Revision comparison data
+ + +

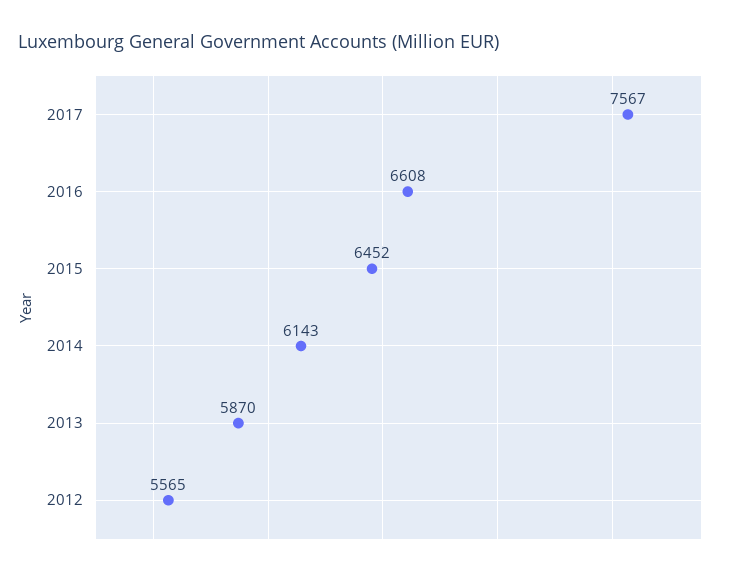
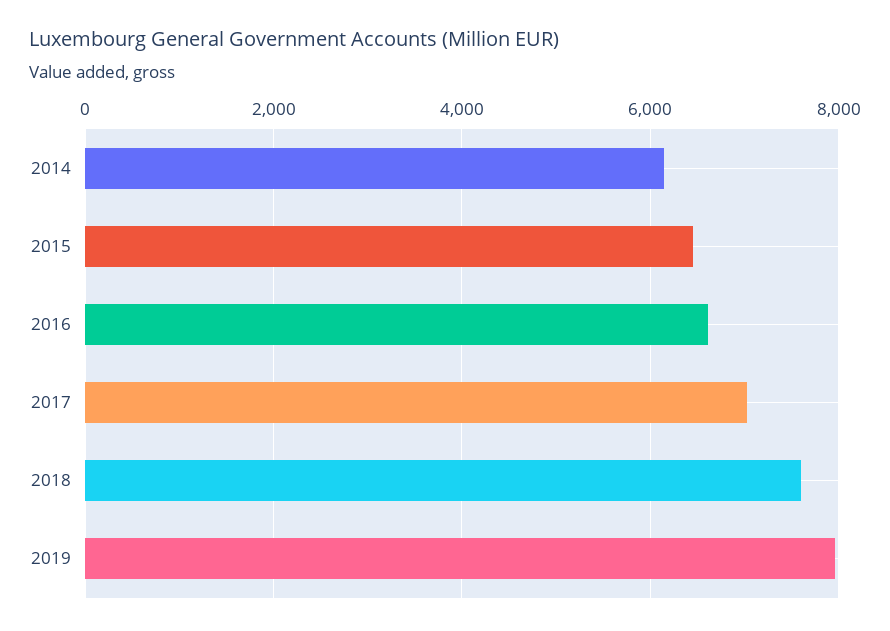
2017: 7567 -> 7000
2013: 5870 -> none
2012: 5565 -> none
2018: none -> 7600
2019: none -> 8000

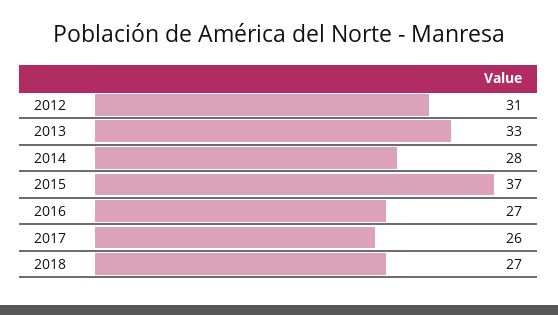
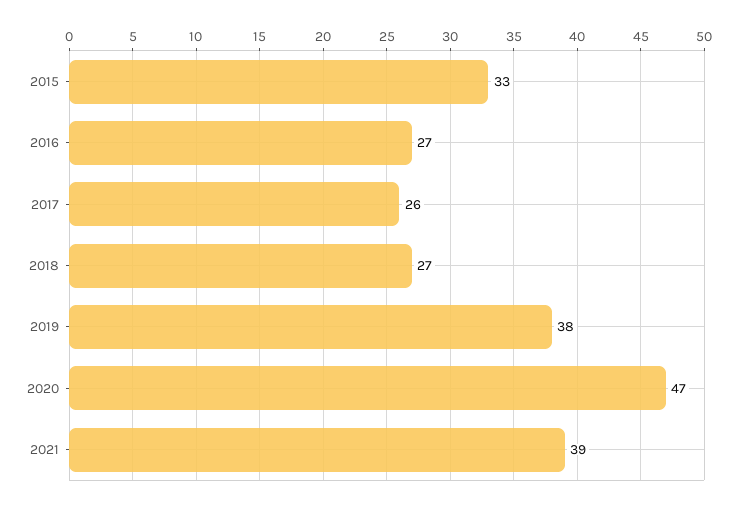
2012: 31 -> none
2013: 33 -> none
2014: 28 -> none
2015: 37 -> 33
2019: none -> 38
2020: none -> 47
2021: none -> 39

+ + +

*Directions*: Write out all the records exactly, omitting the images.

*Result below*:
2017: 7567 -> 7000
2013: 5870 -> none
2012: 5565 -> none
2018: none -> 7600
2019: none -> 8000

2012: 31 -> none
2013: 33 -> none
2014: 28 -> none
2015: 37 -> 33
2019: none -> 38
2020: none -> 47
2021: none -> 39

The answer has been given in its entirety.